[Start of section]

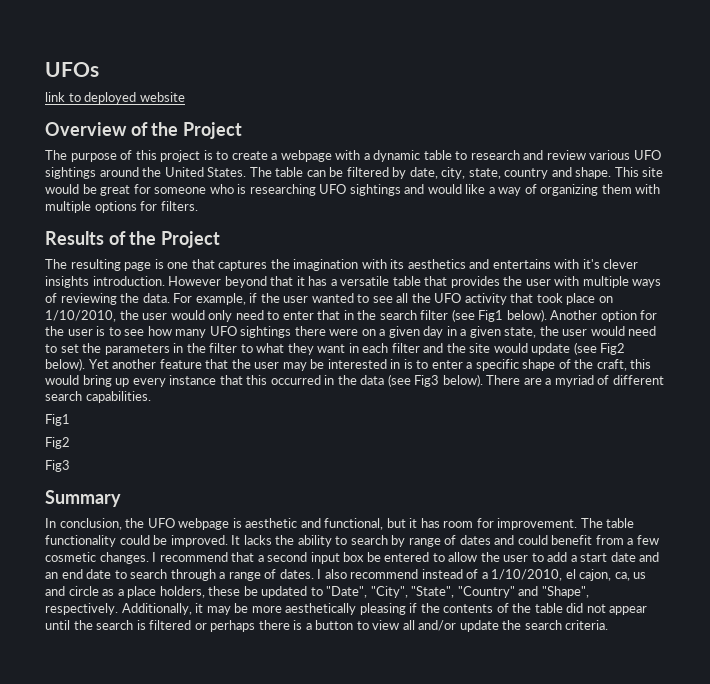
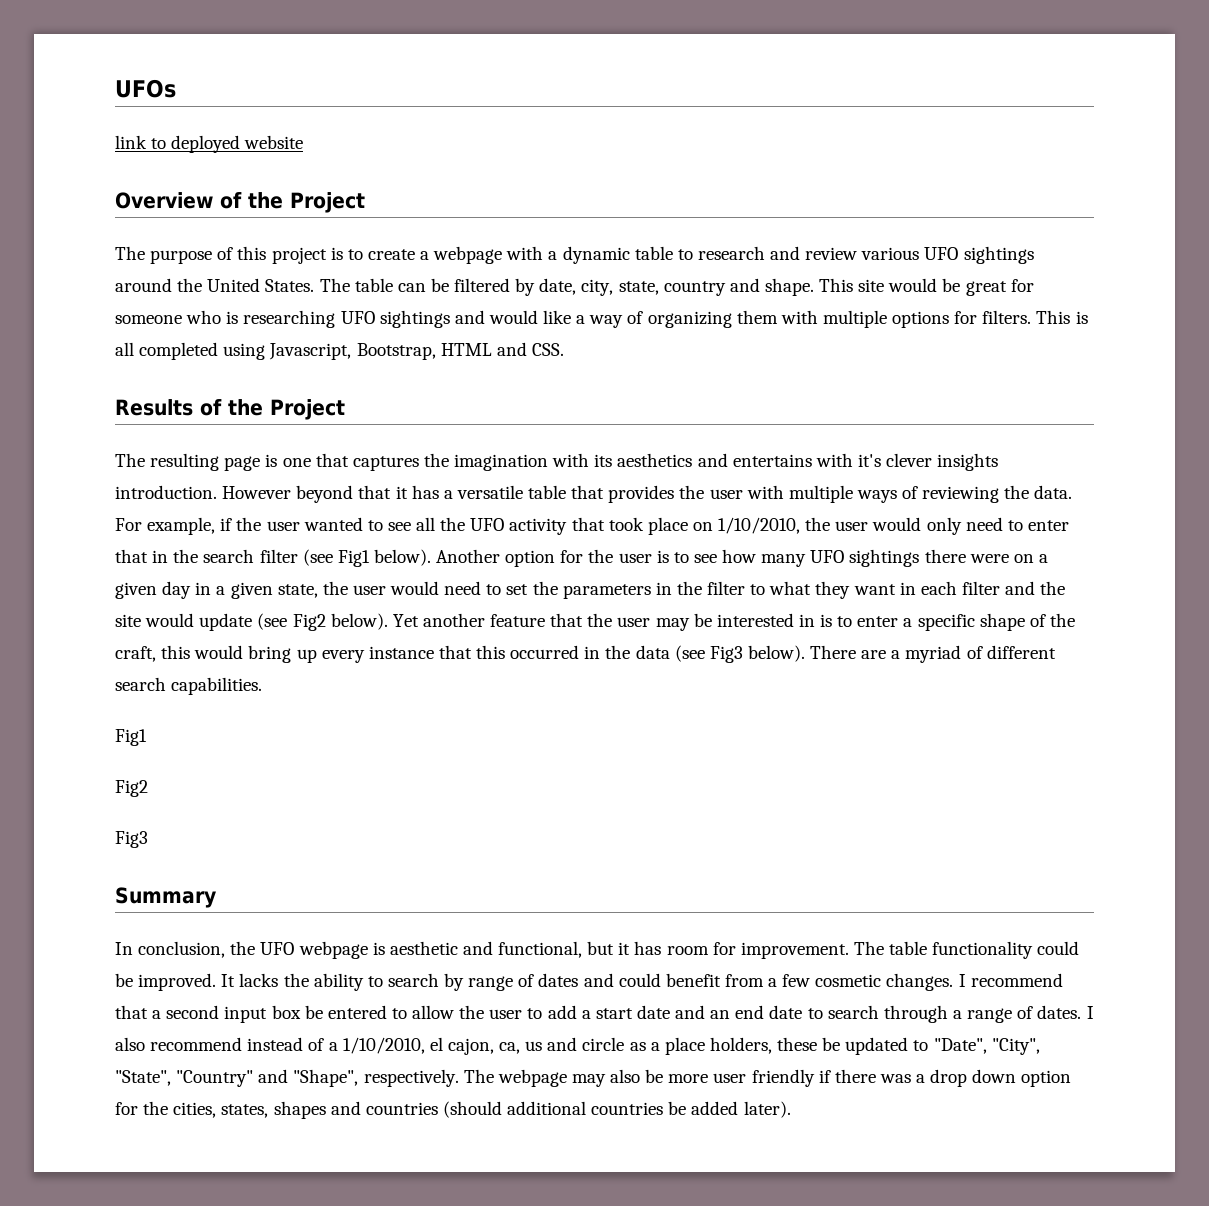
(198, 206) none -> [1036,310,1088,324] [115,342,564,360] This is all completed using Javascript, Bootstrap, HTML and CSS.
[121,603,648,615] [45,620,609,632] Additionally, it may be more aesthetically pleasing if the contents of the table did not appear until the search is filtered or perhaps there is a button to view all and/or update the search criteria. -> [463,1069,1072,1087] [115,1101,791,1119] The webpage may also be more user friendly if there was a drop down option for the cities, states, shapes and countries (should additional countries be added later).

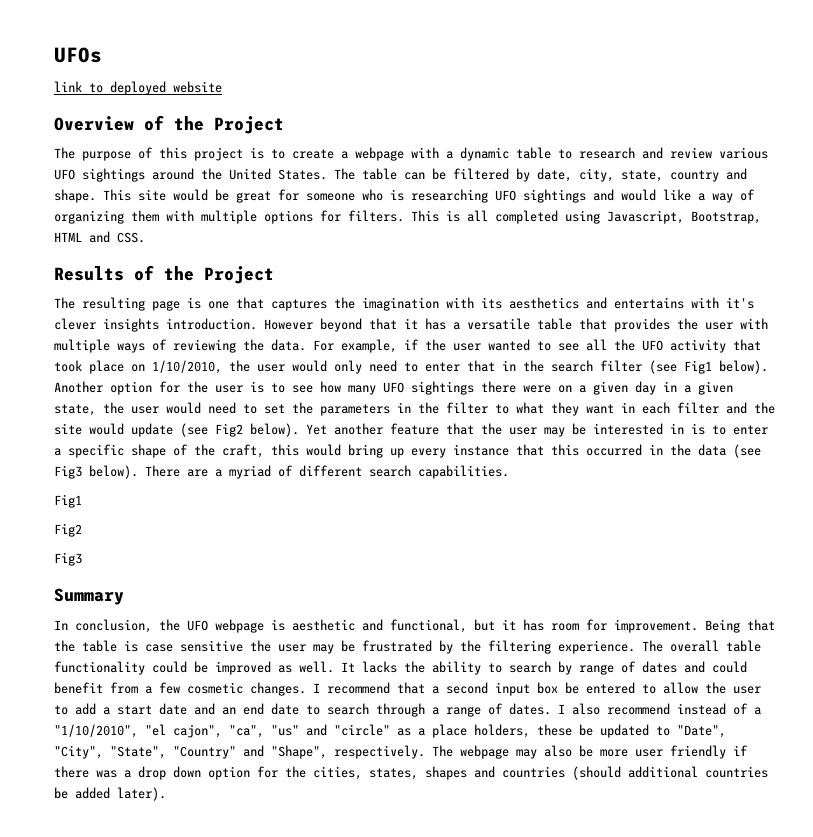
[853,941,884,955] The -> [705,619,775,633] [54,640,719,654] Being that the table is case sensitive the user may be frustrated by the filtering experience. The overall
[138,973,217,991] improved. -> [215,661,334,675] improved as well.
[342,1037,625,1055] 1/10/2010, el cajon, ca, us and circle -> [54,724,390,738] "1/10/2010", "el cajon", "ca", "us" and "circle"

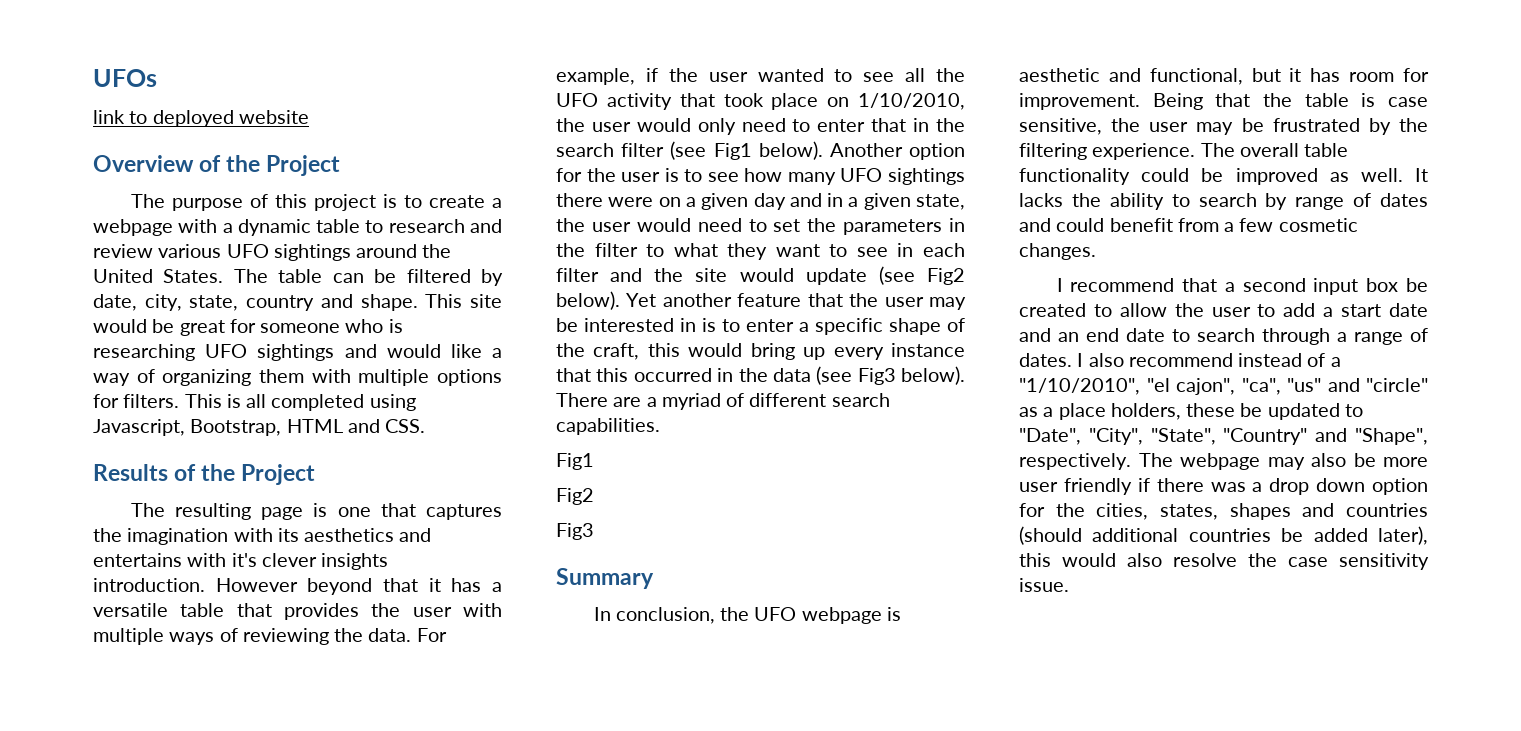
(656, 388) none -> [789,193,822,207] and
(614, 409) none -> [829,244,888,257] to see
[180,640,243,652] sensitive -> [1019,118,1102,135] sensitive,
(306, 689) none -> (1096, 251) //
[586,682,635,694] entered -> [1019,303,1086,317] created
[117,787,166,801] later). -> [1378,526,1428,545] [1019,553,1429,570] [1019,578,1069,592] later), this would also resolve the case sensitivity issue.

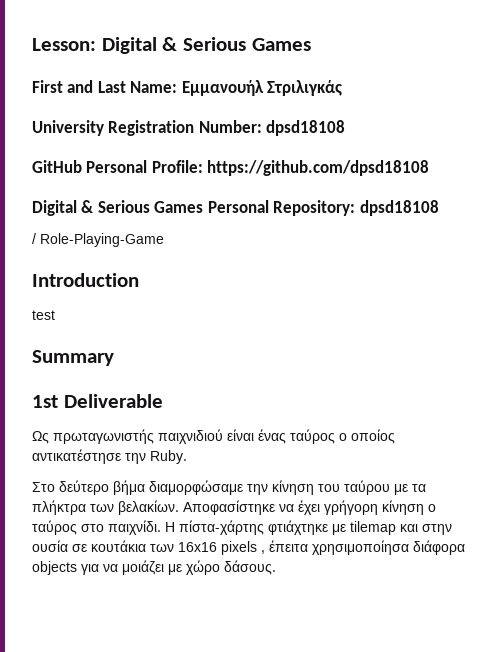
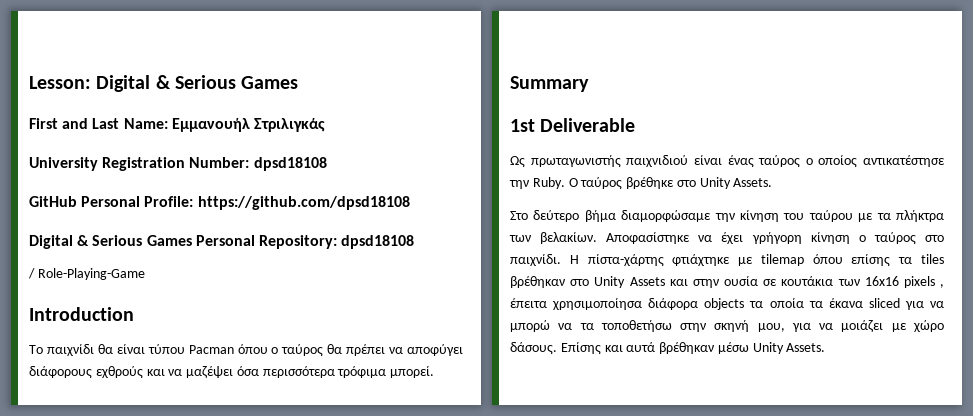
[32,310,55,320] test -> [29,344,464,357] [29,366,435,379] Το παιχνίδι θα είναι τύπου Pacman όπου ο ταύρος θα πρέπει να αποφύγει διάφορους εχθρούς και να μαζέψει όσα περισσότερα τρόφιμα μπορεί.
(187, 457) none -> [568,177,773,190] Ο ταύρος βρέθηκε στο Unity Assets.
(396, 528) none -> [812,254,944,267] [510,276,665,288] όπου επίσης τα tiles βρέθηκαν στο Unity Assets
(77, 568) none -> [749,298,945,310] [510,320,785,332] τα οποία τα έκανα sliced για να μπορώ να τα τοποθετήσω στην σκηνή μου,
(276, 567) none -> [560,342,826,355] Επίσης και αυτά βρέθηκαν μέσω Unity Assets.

[End of section]

## EXERCISE DETAILS
Write out every record exactly. Leave the pictures out.

## EXERCISE SOLUTION
(198, 206) none -> [1036,310,1088,324] [115,342,564,360] This is all completed using Javascript, Bootstrap, HTML and CSS.
[121,603,648,615] [45,620,609,632] Additionally, it may be more aesthetically pleasing if the contents of the table did not appear until the search is filtered or perhaps there is a button to view all and/or update the search criteria. -> [463,1069,1072,1087] [115,1101,791,1119] The webpage may also be more user friendly if there was a drop down option for the cities, states, shapes and countries (should additional countries be added later).

[853,941,884,955] The -> [705,619,775,633] [54,640,719,654] Being that the table is case sensitive the user may be frustrated by the filtering experience. The overall
[138,973,217,991] improved. -> [215,661,334,675] improved as well.
[342,1037,625,1055] 1/10/2010, el cajon, ca, us and circle -> [54,724,390,738] "1/10/2010", "el cajon", "ca", "us" and "circle"

(656, 388) none -> [789,193,822,207] and
(614, 409) none -> [829,244,888,257] to see
[180,640,243,652] sensitive -> [1019,118,1102,135] sensitive,
(306, 689) none -> (1096, 251) //
[586,682,635,694] entered -> [1019,303,1086,317] created
[117,787,166,801] later). -> [1378,526,1428,545] [1019,553,1429,570] [1019,578,1069,592] later), this would also resolve the case sensitivity issue.

[32,310,55,320] test -> [29,344,464,357] [29,366,435,379] Το παιχνίδι θα είναι τύπου Pacman όπου ο ταύρος θα πρέπει να αποφύγει διάφορους εχθρούς και να μαζέψει όσα περισσότερα τρόφιμα μπορεί.
(187, 457) none -> [568,177,773,190] Ο ταύρος βρέθηκε στο Unity Assets.
(396, 528) none -> [812,254,944,267] [510,276,665,288] όπου επίσης τα tiles βρέθηκαν στο Unity Assets
(77, 568) none -> [749,298,945,310] [510,320,785,332] τα οποία τα έκανα sliced για να μπορώ να τα τοποθετήσω στην σκηνή μου,
(276, 567) none -> [560,342,826,355] Επίσης και αυτά βρέθηκαν μέσω Unity Assets.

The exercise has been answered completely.